We don't see the same outgroups as before but the concern would be whether the imputed values make any sense.

Let's look at a comparison of a sample looking at the two different imputation methods to see how different they look.  We'll use an enriched sample as those will be the most controversial

```{r fig.width=6, fig.height=8}
data_forestimpute |>
  select(-Intensity) |>
  rename(forestIntensity = logIntensity) |>
  inner_join(
    data_simpleimpute |>
      select(`Majority protein IDs`,Experiment, logIntensity) |>
      rename(simpleIntensity=logIntensity)
  ) |>
  mutate(imputed = if_else(forestIntensity==simpleIntensity,"Measured","Imputed")) |>
  ggplot(aes(x=imputed, y=forestIntensity, fill=Condition)) +
  geom_violin(show.legend = FALSE) +
  facet_wrap(vars(Experiment), ncol = 3)

```

This makes some sense.  The imputed TAP values are lower than those for the total. They're all higher than the simple impute values though, which would be the lowest observed value in the measured.

# Clustering samples

## PCA

An easy way to make comparisons between samples is to cluster them together and see if a structure emerges.

Here we'll use a PCA plot to compare the samples.  We're only going to use proteins measured in all samples as PCA won't cope well with missing values.
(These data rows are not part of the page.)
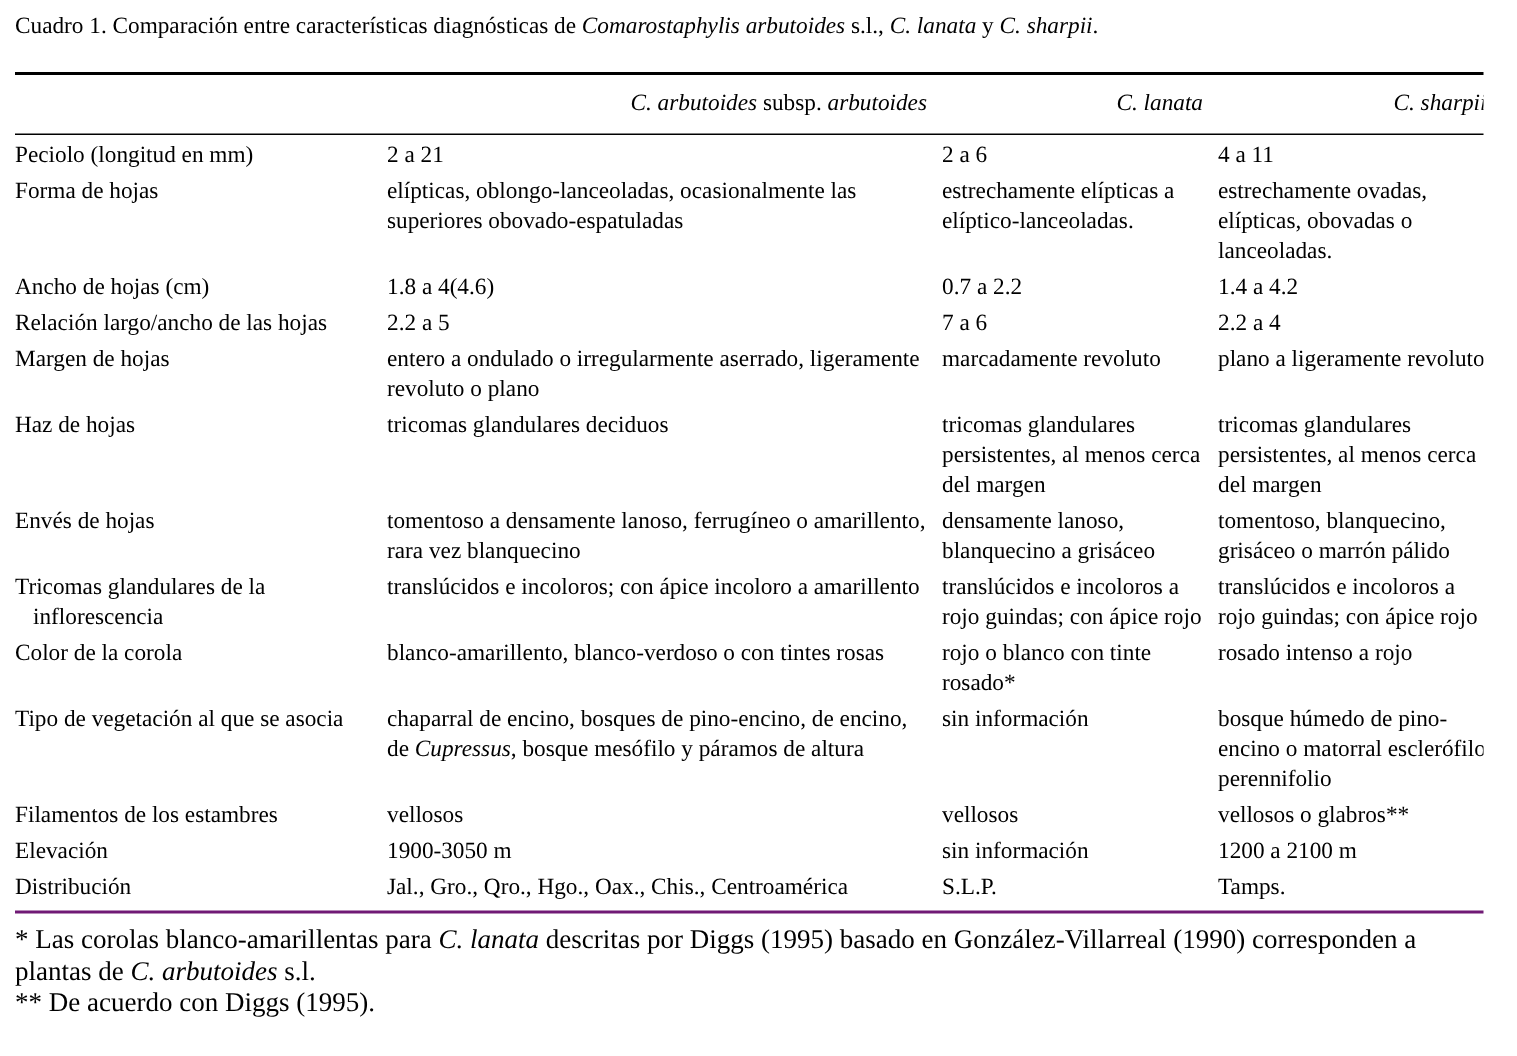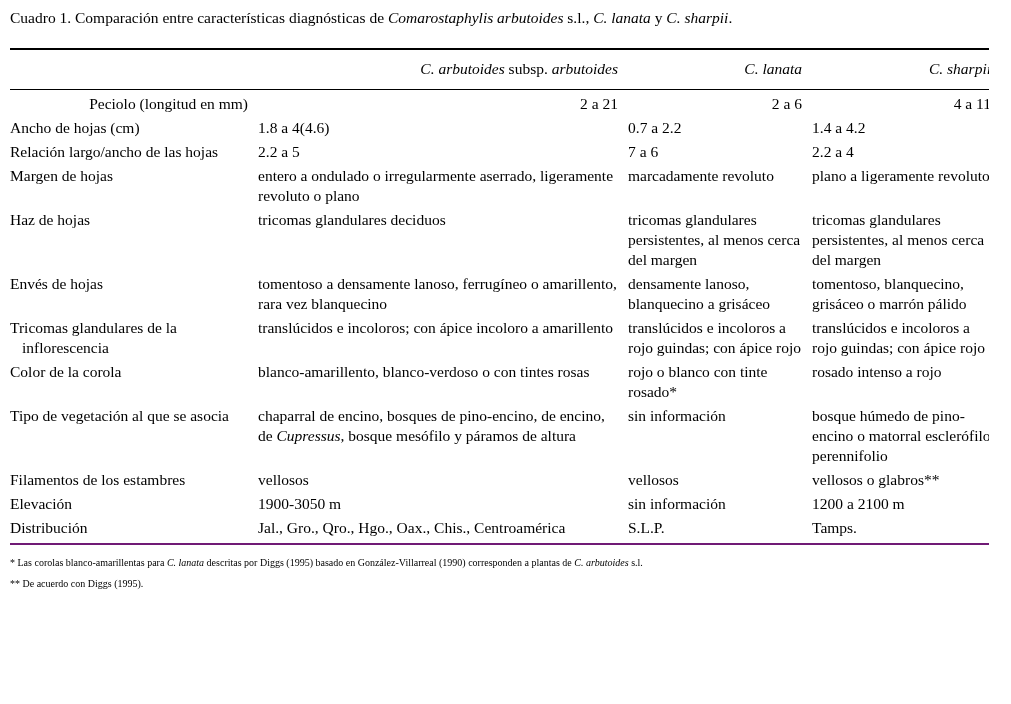--- a/index.html
+++ b/index.html
@@ -41,7 +41,7 @@
     vertical-align: top;
     padding: 2px 10px 2px 0;
   }
-  table.cmp tbody tr:first-child td { padding-top: 4px; text-align: right; }
+  table.cmp tbody tr:first-child td { padding-top: 4px; }
   table.cmp tbody tr:last-child td {
     border-bottom: 2px solid #701a75;
     padding-bottom: 5px;

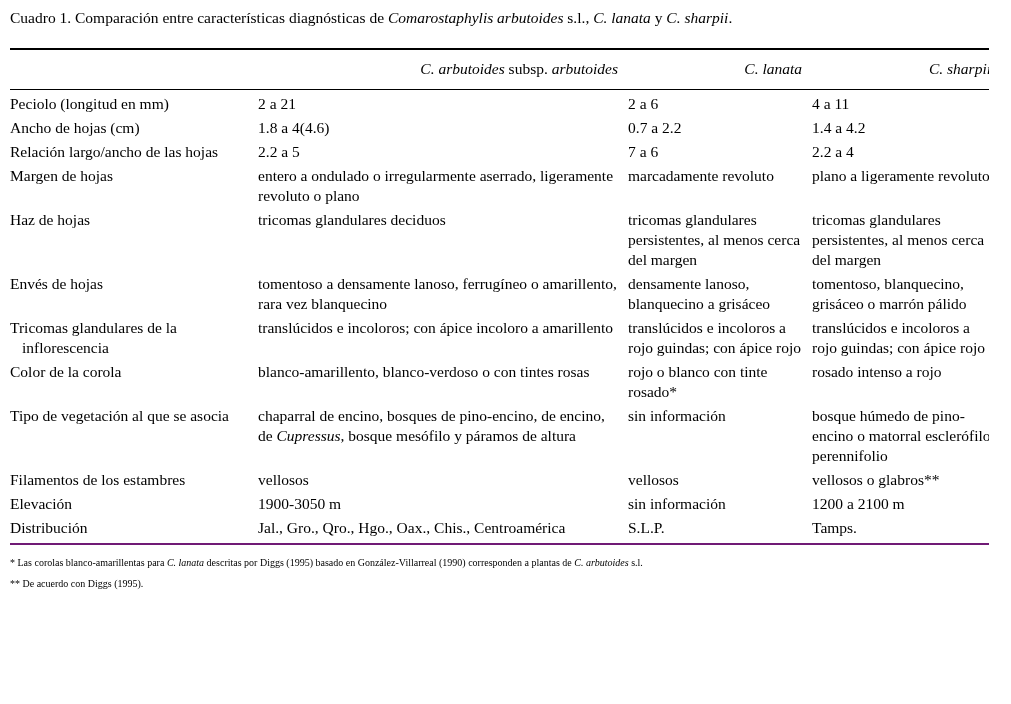--- a/index.html
+++ b/index.html
@@ -88,6 +88,12 @@
         <td>4 a 11</td>
       </tr>
       <tr>
+        <td class="lbl">Forma de hojas</td>
+        <td>elípticas, oblongo-lanceoladas, ocasionalmente las superiores obovado-espatuladas</td>
+        <td>estrechamente elípticas a elíptico-lanceoladas.</td>
+        <td>estrechamente ovadas, elípticas, obovadas o lanceoladas.</td>
+      </tr>
+      <tr>
         <td class="lbl">Ancho de hojas (cm)</td>
         <td>1.8 a 4(4.6)</td>
         <td>0.7 a 2.2</td>

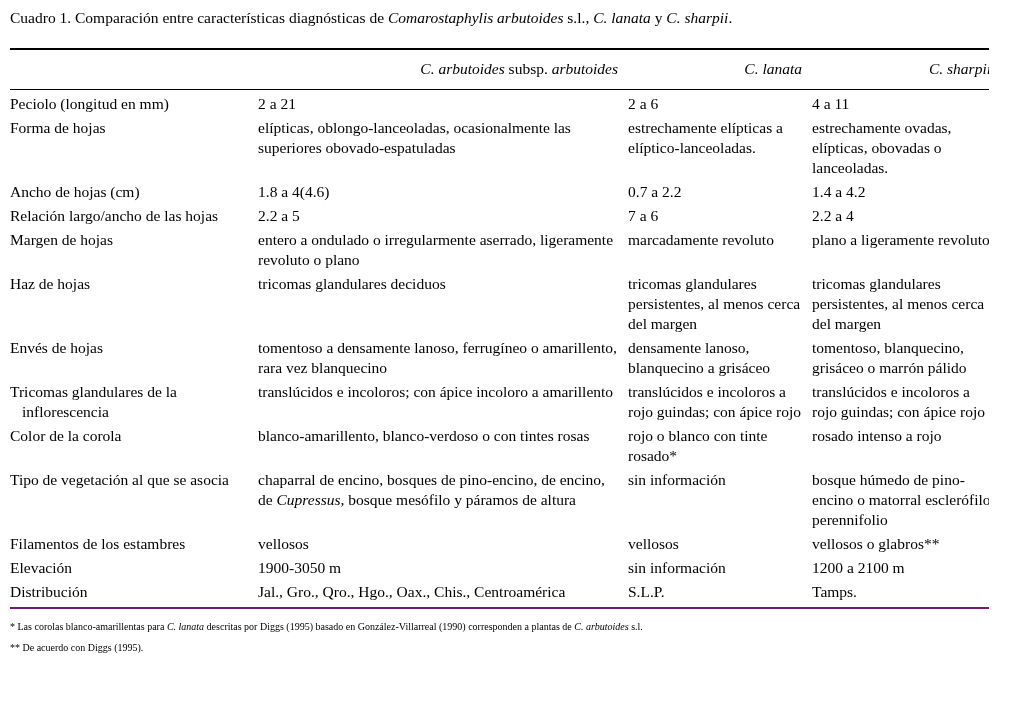--- a/index.html
+++ b/index.html
@@ -51,7 +51,7 @@
     text-indent: -12px;
   }
   .footnotes {
-    font-size: 10px;
+    font-size: 18px;
     line-height: 21px;
     margin-top: 7px;
   }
```{r fig.width=7, fig.height=6}
data_forestimpute |>
  group_by(`Majority protein IDs`) |>
  filter(all(is.finite(logIntensity))) |>
  ungroup() |>
  select(`Majority protein IDs`,Experiment,logIntensity) |>
  pivot_wider(
    names_from=Experiment,
    values_from=logIntensity
  ) |>
  column_to_rownames("Majority protein IDs") |>
  t() |>
  prcomp() -> pca_result

pca_result$x |>
  as_tibble(rownames="Experiment") -> pca_result

pca_result |>
  left_join(data |> distinct(Experiment,Condition)) |>
  ggplot(aes(x=PC1, y=PC2, colour=Condition)) +
  geom_point(size=4)
```

We can see that PC1 separates the TAP from the ProtTot and PC2 separates Q1 from Q2.  The replicates in each condition cluster very nicely.


# Condition scatterplots

We can make average signal from each condition and then plot a scatterplot of this.  Again, for now, we're only using proteins present in all samples.

```{r}
data_forestimpute |>
  group_by(`Majority protein IDs`,Condition) |>
  summarise(
    logIntensity = mean(logIntensity)
  ) |>
  pivot_wider(
    names_from=Condition,
    values_from=logIntensity
  ) -> data_per_condition

head(data_per_condition)
```

Now we can plot out some of the comparisons

```{r fig.width=5, fig.height=5}
data_per_condition |>
  ggplot(aes(x=Q1_ProtTot, y=Q1_TAP)) +
  geom_point() +
  geom_abline(slope=1, intecept=0, colour="blue", linewidth=1)
```

Now we can plot out some of the comparisons

```{r fig.width=5, fig.height=5}
data_per_condition |>
  ggplot(aes(x=Q2_ProtTot, y=Q2_TAP)) +
  geom_point() +
  geom_abline(slope=1, intecept=0, colour="blue", linewidth=1)
```

Now we can plot out some of the comparisons

```{r fig.width=5, fig.height=5}
data_per_condition |>
  ggplot(aes(x=Q1_ProtTot, y=Q2_ProtTot)) +
  geom_point() +
  geom_abline(slope=1, intecept=0, colour="blue", linewidth=1)
```

```{r fig.width=5, fig.height=5}
data_per_condition |>
  ggplot(aes(x=Q1_TAP, y=Q2_TAP)) +
  geom_point() +
  geom_abline(slope=1, intecept=0, colour="blue", linewidth=1)
```

This gives us a pretty nice view of the data.  We can see that the Total comparison between Q1 and Q2 is really nice, as is the TAP comparison.

The comparisons between total and TAP is much messier, but looks very similar between Q1 and Q2.